2020 Democratic Presidential Candidates’ Tax Plans
The Super Tuesday primary results quickly provided clarity to the Democratic nomination contest by further winnowing the field of candidates down to only Joe Biden and Bernie Sanders. One area where the Democratic candidates agree is that taxes should be increased on wealthy individuals and corporations. However, there are material differences between the proposals put forth by the Biden and Sanders’ campaigns.
Now that the Democratic presidential nomination is down to two candidates, it is easier to compare proposed tax policies. If elected and these policies are enacted, they have significant tax implications for Canada including:
- Canadian corporate tax income rates would become more attractive. Currently, combined U.S. federal and state tax rates are about equal to Canadian federal and provincial tax rates in the major Canadian provinces. Biden is proposing to increase U.S. federal tax rates from 21% to 28% and Sanders proposes an increase from 21% to 35%. These differences are significant and would make Canada a less expensive place to do business.

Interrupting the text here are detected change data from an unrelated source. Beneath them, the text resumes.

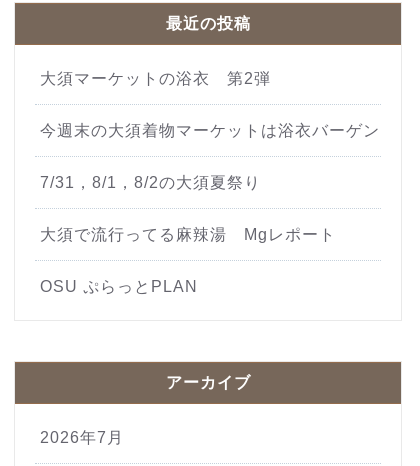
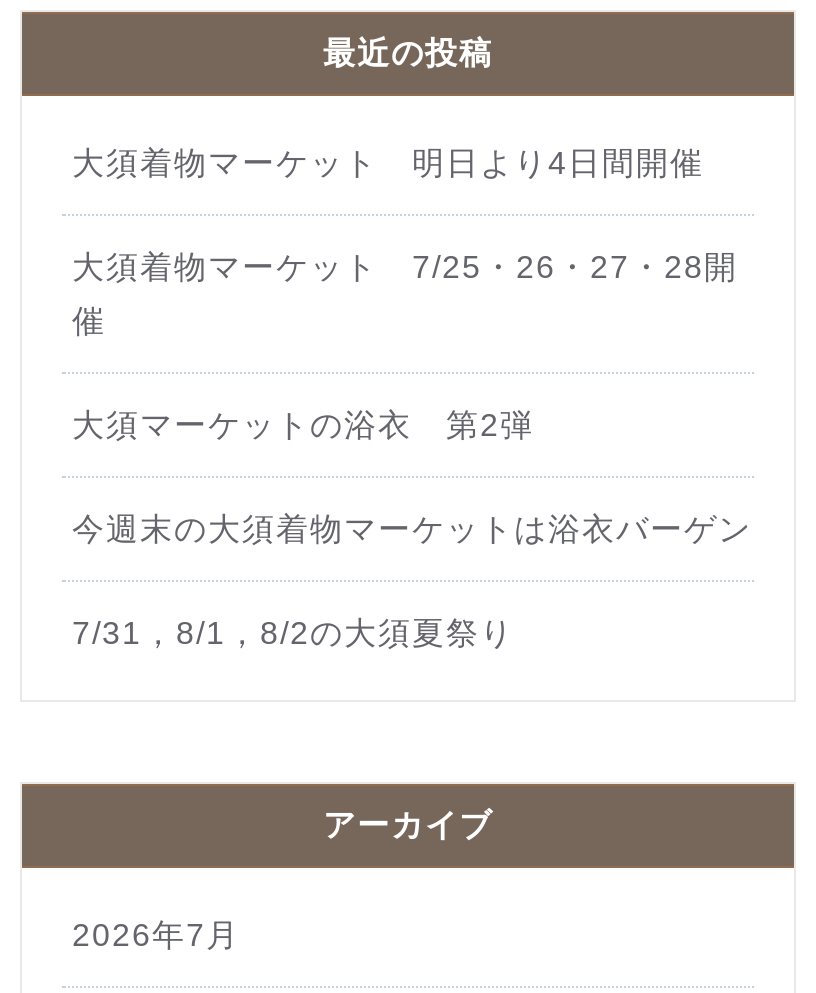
+ 大須着物マーケット 明日より4日間開催
+ 大須着物マーケット 7/25・26・27・28開
+ 催

moved down: 大須マーケットの浴衣 第2弾 | 今週末の大須着物マーケットは浴衣バーゲン

- 大須で流行ってる麻辣湯 Mgレポート
- OSU ぷらっとPLAN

- The repeal of the Tax Cuts and Jobs Act of 2017 by Biden and Sanders would have a major impact on the competitiveness of U.S. businesses outside the U.S. and would return them to being taxed in the U.S. on their worldwide income rather than primarily on income earned in the U.S. under the 2017 tax act.
- Both candidates want to impose a tax on financial transactions which may reduce the attractiveness of U.S. capital markets.
- Biden and Sanders both want to raise personal tax rates. Biden wants to return to a 39.6% U.S. federal tax rate bracket on taxable income over $510,000 and Sanders wants a 52% top tax rate. The latter’s 52% U.S. federal tax rate would increase the combined US federal and state tax rate to over 65% in California. Canada has often used rises in U.S. tax rates to take similar steps here.
To make these changes a Democratic president will depend on his party controlling both houses of the U.S. Congress which might limit the likelihood of these tax plans ever being implemented. Major tax reform would be challenging. Prior to the 2017 reform under the Trump administration, the prior major tax reforms were in 1986 (Reagan) and 1956 (Eisenhower).